The moral of the tale is that when he was onto his next invention, his eponymous suction vacuum, he tried the same thing, only to discover that he was unable to access what he needed. Arguably the tech required was of a different calibre, but the basic manufacturing was little different. The small businesses had gone. As that would have been post 1979 and the advent of Mrs. Thatcher, there is the thought that maybe she destroyed them. Personally, I doubt it very much. There was a different requirement by the early 1980s and small engineering workshops were not it. From anecdotal evidence many of these workshops had started after the war, so by 1980 the owners would have been in their sixties at least and ripe for retirement. There had also been a drop in the number of children prepared to follow father’s footsteps. But the point remains that those skills and specific abilities were simply not fit for purpose for making a high tech cleaner. For cost reasons, all his manufacturing was moved out of UK around 2000, but even before then only some of the work was done in UK. The Phillipines, Malaysia and Korea are the main manufacturing bases.

My point here is that Dyson (a great British success story) relies on overseas trade to make what it does.
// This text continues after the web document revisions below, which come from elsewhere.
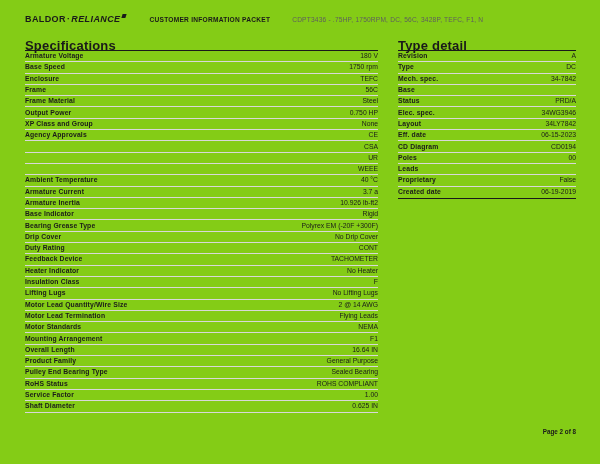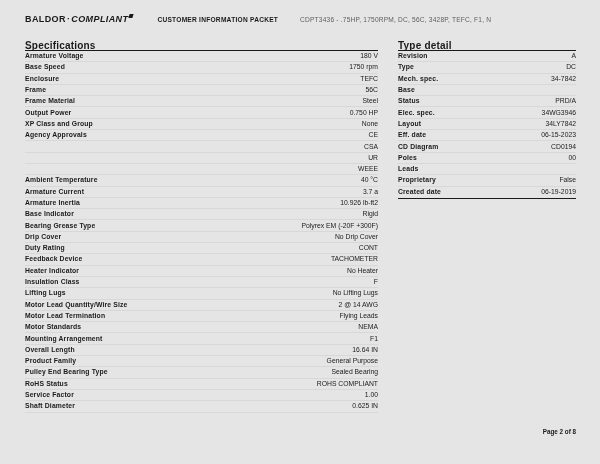"BALDOR" .page { background: #e5e5e5 -> #84cc16 }
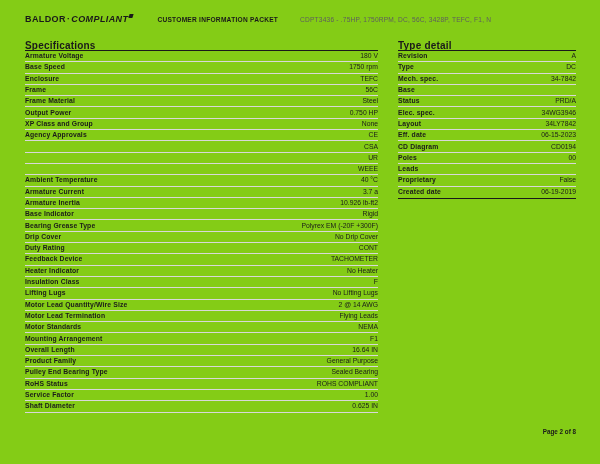"COMPLIANT" span.reliance { text: COMPLIANT -> RELIANCE }
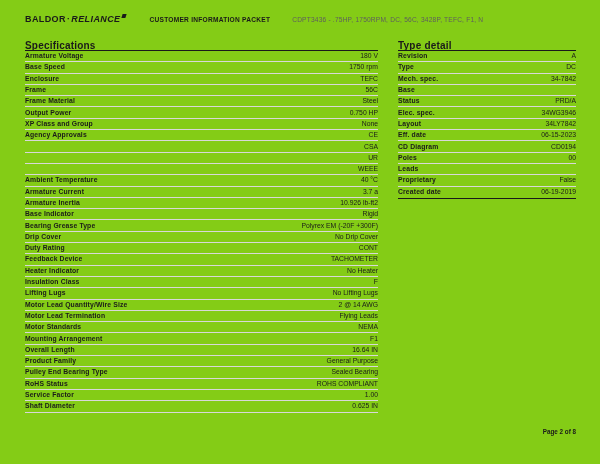"Specifications" .section-title { font-size: 10px -> 13px }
In reality, I doubt there are ANY products nowadays wholly manufactured within the UK. They all rely on imports, and especially if they are merely assemblers. Manufacturers in the UK have been sacrificed on the altar of cheapness. It’s why we need to reinstitute free trade as the number one principle of our economy.

That’s as it should be. But why are we so much more expensive, even taking transport from the far east into account? The answer lies in the red tape that engulfs doing anything in this country. I listened to a very good interview with Arthur Laffer (he of the Laffer curve) where, although he fulminated against taxes, he was even more damning of red tape. We are very good at red tape in this country, and I regret to say that the nettle was not grasped after Brexit. In fact, there’s even more now than there was then. You can also add in all the extras like the highest electricity prices almost anywhere in the world, taxes that disincentivise the workforce and the need to employ “consultants” if you want to put a path down somewhere and you have a perfect storm of non-enterprise.

Laffer makes it clear he didn’t invent the Laffer curve. It’s been known about since taxes began hundreds if not thousands of years ago. And it was a journalist called Jude Wanniski who first used the expression in 1978, after Laffer drew it on a napkin at dinner in 1974. The concept is arrestingly simply and intuitively understandable, which is why it always astonishes me that Governments pay little or no attention to it. I regret to say that taxes are largely ideologically levied as opposed to rationally constructed. Somehow we have managed to get to 25,000 – Twenty Five THOUSAND -pages of tax regulations. We in the UK have literally thousands of pages of taxes and about the same again in exemptions. As he says you could do away with all these pages if you simply had a low-rate flat tax which covered the largest possible number of people. In this respect, changing the income tax rate at the upcoming budget would be fairer, prevent even more fiddling at the edges and raise more money with less evasion than anything else. Rachel from Accounts has said as has the Manifesto that the “big three” won’t be altered. That’s Income tax, vat and national insurance. Personally, I wouldn’t put a lot of money on a bet saying they won’t be. But there has, as the MSM have said, been a hokey cokey. Maybe she will maybe she won’t but she has no real idea whether its good bad or indifferent. There’s a lovely children’s book by the late Frank Muir about a wonderful Afghan puppy whose mother referred to him as “What a mess – but you are a dear”. And the puppy immediately took it he WAS a deer complete with antlers. That’s a bit like the way our economy is being run.